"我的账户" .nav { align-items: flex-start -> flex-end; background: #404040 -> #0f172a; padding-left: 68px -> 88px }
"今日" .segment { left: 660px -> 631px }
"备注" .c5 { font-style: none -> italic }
::::
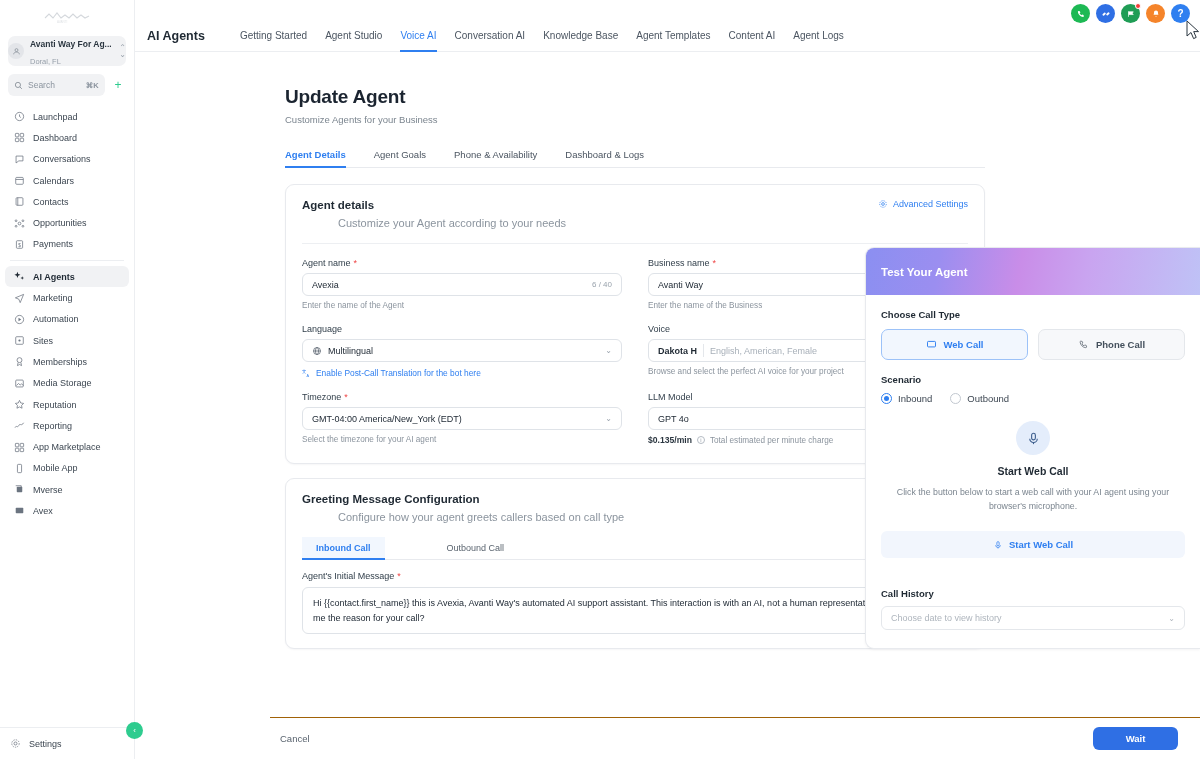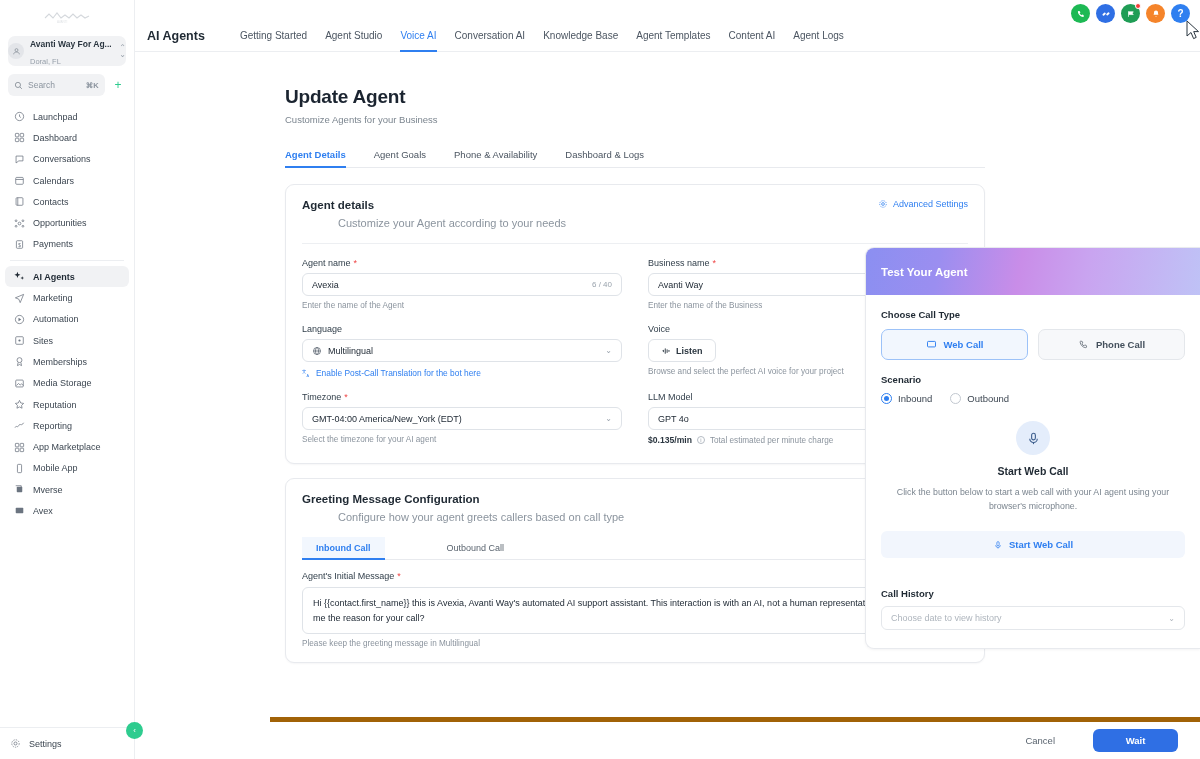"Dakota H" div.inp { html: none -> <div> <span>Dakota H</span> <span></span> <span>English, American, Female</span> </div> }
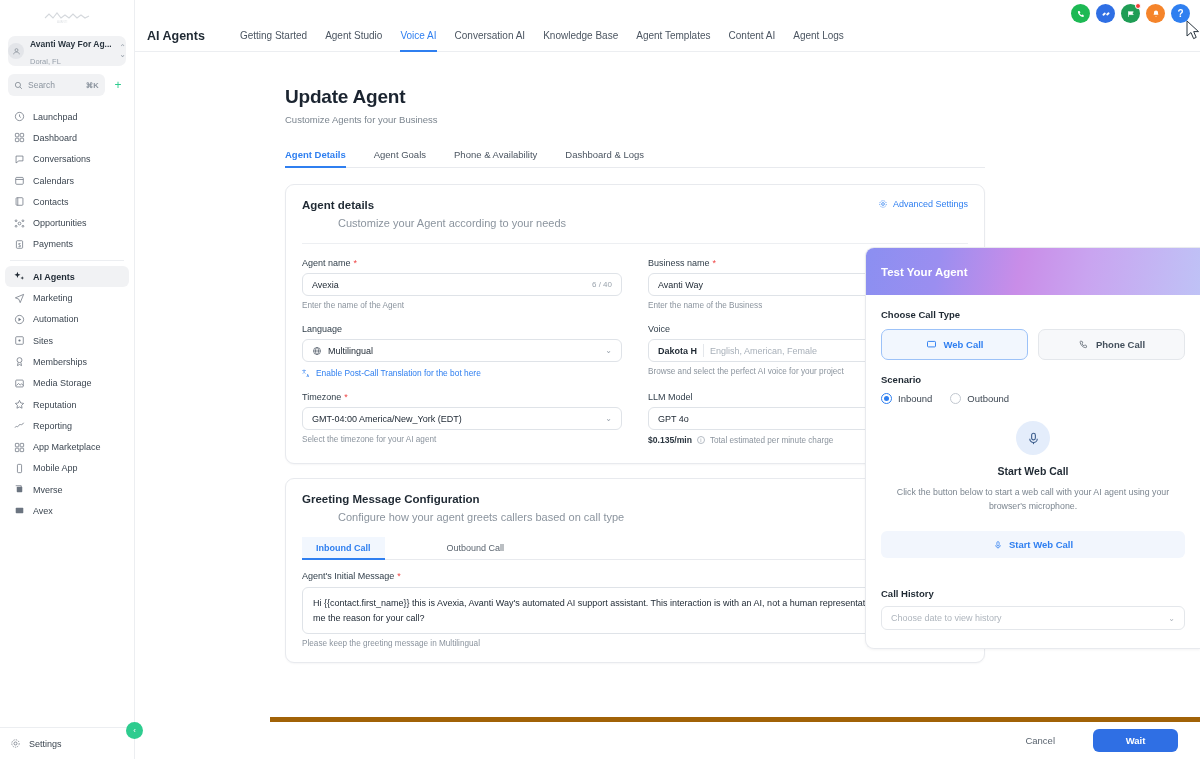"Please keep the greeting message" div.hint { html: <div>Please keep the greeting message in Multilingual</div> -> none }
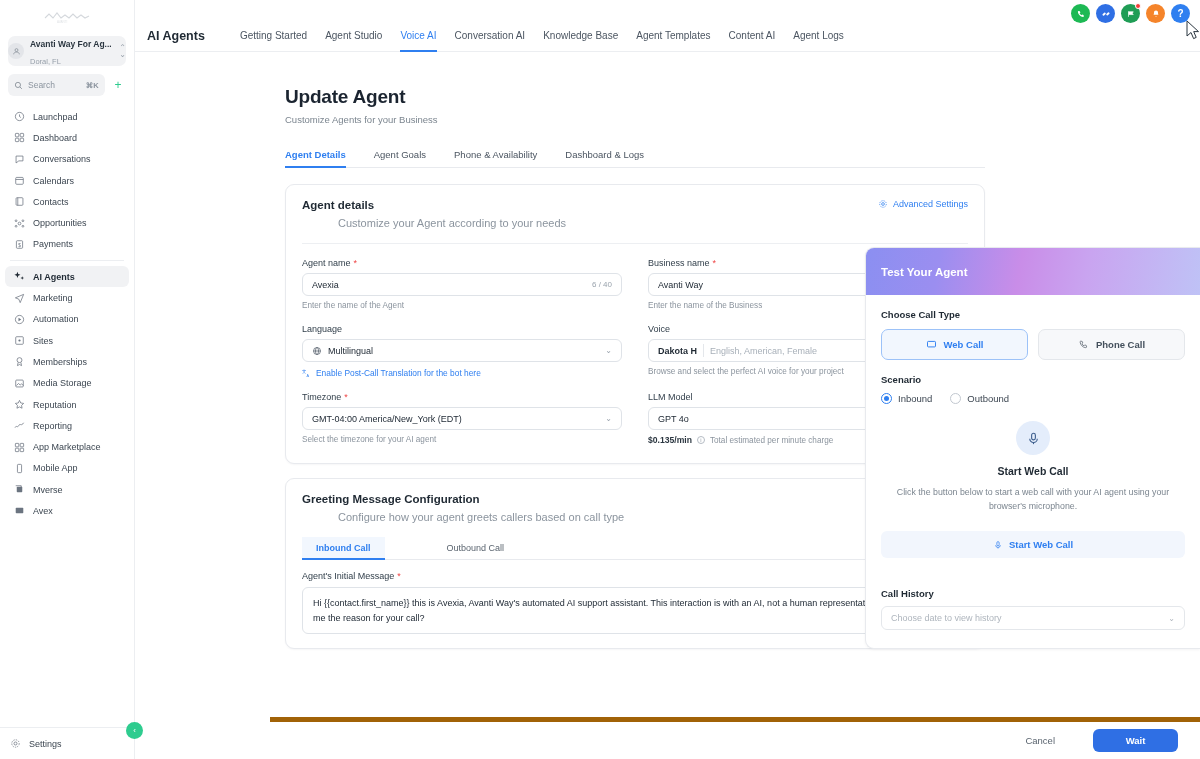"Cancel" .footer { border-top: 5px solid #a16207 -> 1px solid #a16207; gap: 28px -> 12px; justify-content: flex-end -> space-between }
::::
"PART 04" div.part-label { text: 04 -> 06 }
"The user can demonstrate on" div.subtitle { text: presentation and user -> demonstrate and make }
::::
### What to produce
Write out exactly the lines above between the one with "html: <div>Please keep" and the one with "border-top: 5px solid", inclusive, with pictures left out.

### The completed task
"Please keep the greeting message" div.hint { html: <div>Please keep the greeting message in Multilingual</div> -> none }
"Cancel" .footer { border-top: 5px solid #a16207 -> 1px solid #a16207; gap: 28px -> 12px; justify-content: flex-end -> space-between }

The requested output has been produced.